Concerns about an economic downturn have risen recently, mainly due to the war in Ukraine, inflation, and the central banks' plans to tighten economic policies that will limit economic growth.

These fears are reflected in the US bond market through the reversal of the yield curve which is -historically- a sign of impending recession. Investors have begun to sell off their short-term US government bonds and invest in the long term, leading to a 2-year bond yield higher than the 10-year bond.

Despite these indications, several economic analysts have stressed that the reversal of the curve may not be a sign of impending recession, given the supporting elements of the labor market, consumer spending and other, unknown indicators.

Here is the list of these unorthodox indicators, according to CNBC:

"Skyscrapers Index"

The British economist Andrew Lawrence first introduced the "skyscraper index" in 1999. This index links the construction of the tallest buildings in the world with the possibility of economic recession.

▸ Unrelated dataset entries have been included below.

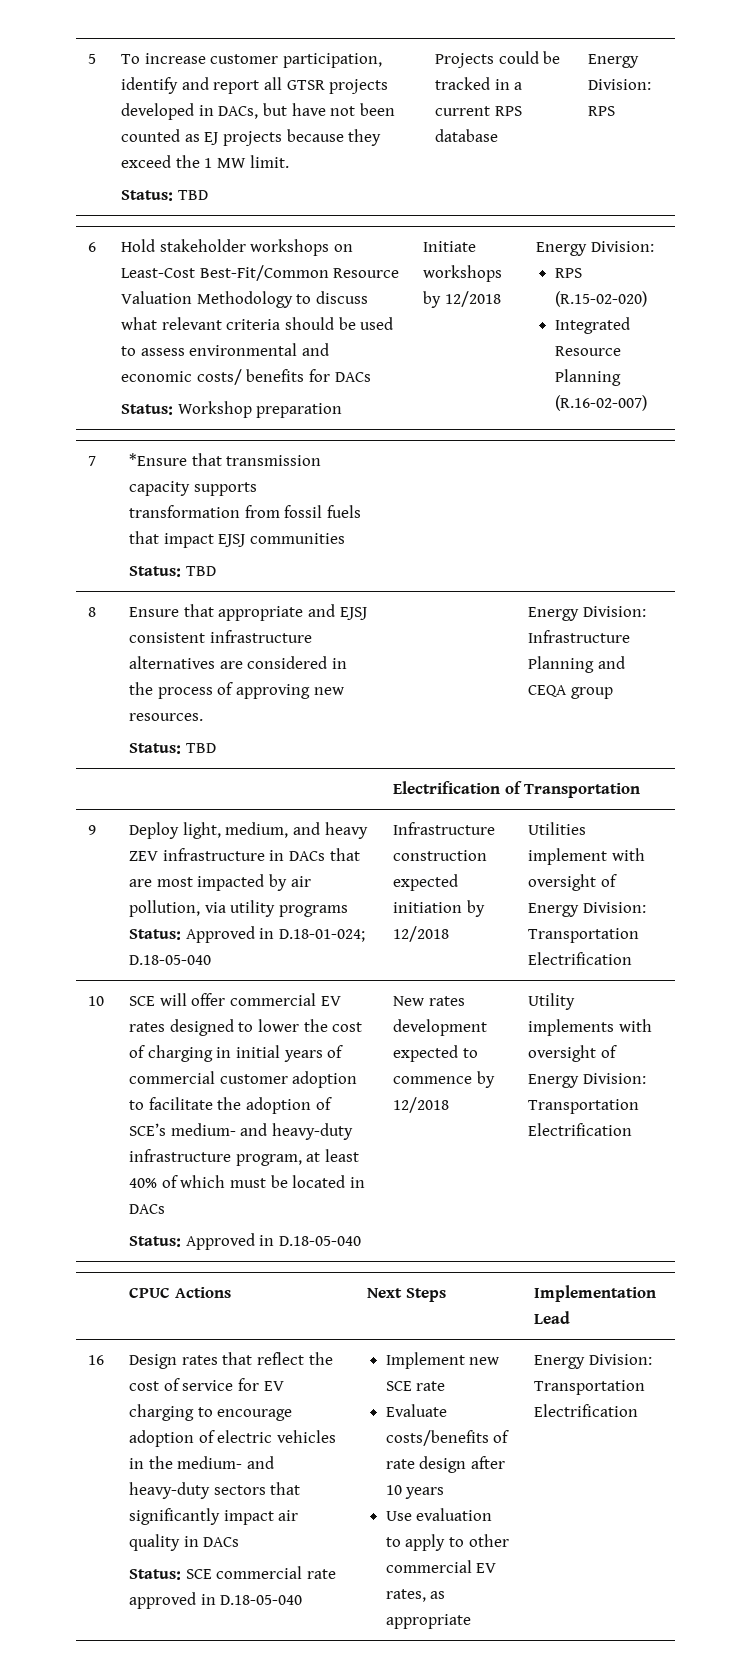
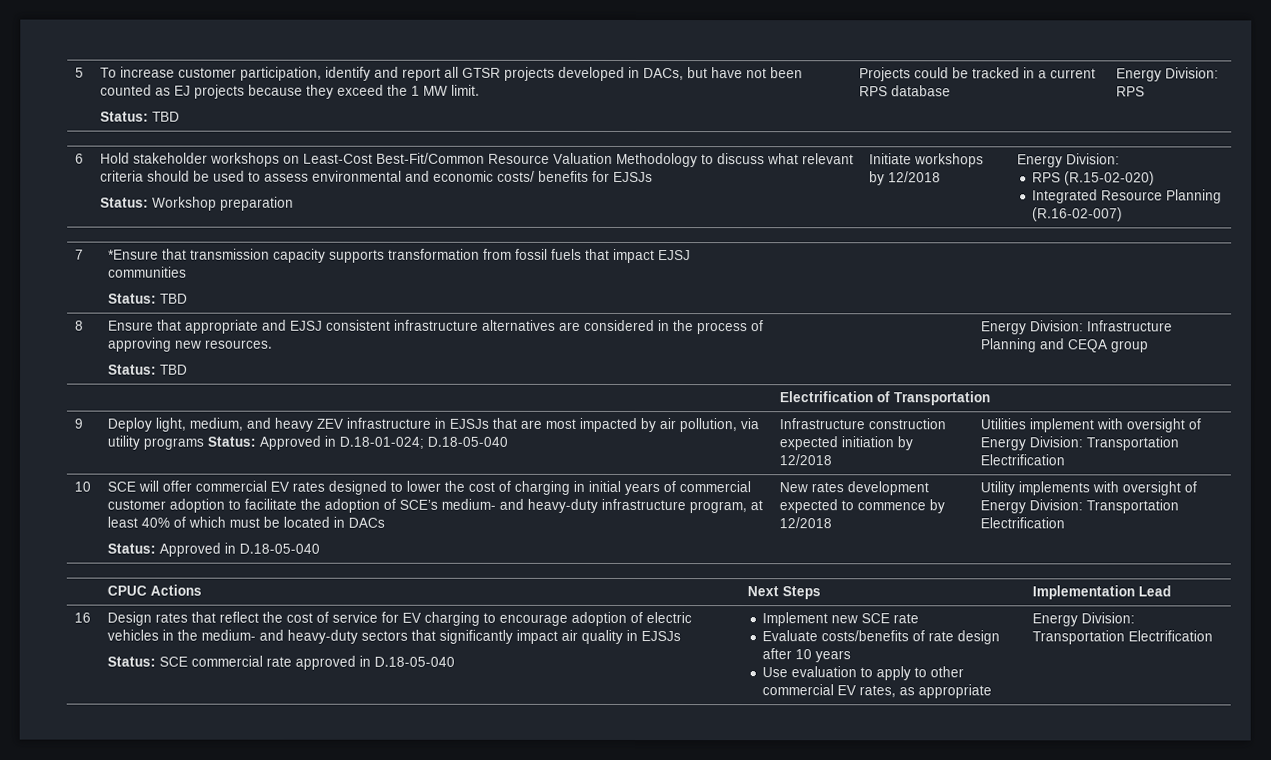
- Hold stakeholder workshops on Least-Cost Best-Fit/Common Resource Valuation Methodology to discuss what relevant criteria should be used to assess environmental and economic costs/ benefits for DACs
+ Hold stakeholder workshops on Least-Cost Best-Fit/Common Resource Valuation Methodology to discuss what relevant criteria should be used to assess environmental and economic costs/ benefits for EJSJs
- 9 | Deploy light, medium, and heavy ZEV infrastructure in DACs that are most impacted by air pollution, via utility programs Status: Approved in D.18-01-024; D.18-05-040 | Infrastructure construction expected initiation by 12/2018 | Utilities implement with oversight of Energy Division: Transportation Electrification
+ 9 | Deploy light, medium, and heavy ZEV infrastructure in EJSJs that are most impacted by air pollution, via utility programs Status: Approved in D.18-01-024; D.18-05-040 | Infrastructure construction expected initiation by 12/2018 | Utilities implement with oversight of Energy Division: Transportation Electrification
- Design rates that reflect the cost of service for EV charging to encourage adoption of electric vehicles in the medium- and heavy-duty sectors that significantly impact air quality in DACs
+ Design rates that reflect the cost of service for EV charging to encourage adoption of electric vehicles in the medium- and heavy-duty sectors that significantly impact air quality in EJSJs

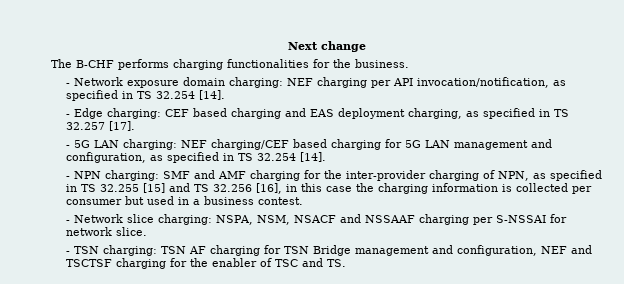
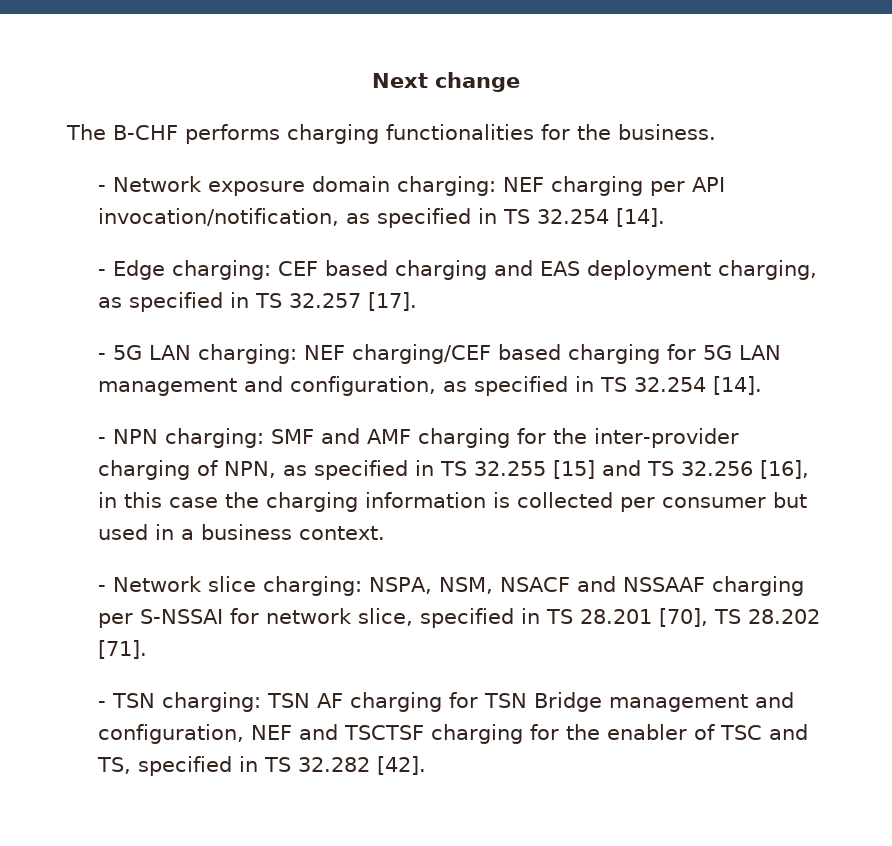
- - NPN charging: SMF and AMF charging for the inter-provider charging of NPN, as specified in TS 32.255 [15] and TS 32.256 [16], in this case the charging information is collected per consumer but used in a business contest.
+ - NPN charging: SMF and AMF charging for the inter-provider charging of NPN, as specified in TS 32.255 [15] and TS 32.256 [16], in this case the charging information is collected per consumer but used in a business context.
- - Network slice charging: NSPA, NSM, NSACF and NSSAAF charging per S-NSSAI for network slice.
+ - Network slice charging: NSPA, NSM, NSACF and NSSAAF charging per S-NSSAI for network slice, specified in TS 28.201 [70], TS 28.202 [71].
- - TSN charging: TSN AF charging for TSN Bridge management and configuration, NEF and TSCTSF charging for the enabler of TSC and TS.
+ - TSN charging: TSN AF charging for TSN Bridge management and configuration, NEF and TSCTSF charging for the enabler of TSC and TS, specified in TS 32.282 [42].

According to Lawrence's statements to the NGO Council on Tall Buildings and Urban Habitat, based on historical data from the 19th century onwards, the analyst discovered correlations between the index and financial crises. Examples of his theory are the construction of the Chrysler Building and the Empire State Building in New York during the Great Depression.

Lawrence argues that the completion of these skyscrapers is usually "the swan song of a feverish period of construction."

In terms of recently completed skyscrapers, the Merdeka 118 tower in Kuala Lumpur was completed in late 2021 and is now the second tallest building in the world. At the same time, the construction of the New York Steinway Tower, the "thinnest" skyscraper in the world and the tallest building in the western hemisphere, was completed.

"Men's underwear index"

According to the former head of the Fed, Alan Greenspan, the indicator that investors should watch is that of… men's underwear. The well-known economist mentioned in an interview in 2008 that men's underwear is the last clothes that men will want to buy in case of difficulty. Greenspan stressed that the index of the men's underwear market remains stable but decreases in times of economic crisis.

"Treadmill Index"

The "hem index" was created a century ago at Wharton Business School by economist George Taylor. Taylor's theory holds that the size of the bottom of a woman's skirt shortens when the economy is doing well, and lengthens when there is an economic downturn. Examples of the theory are the short skirts of the 1920s and the miniskirts of the 60s.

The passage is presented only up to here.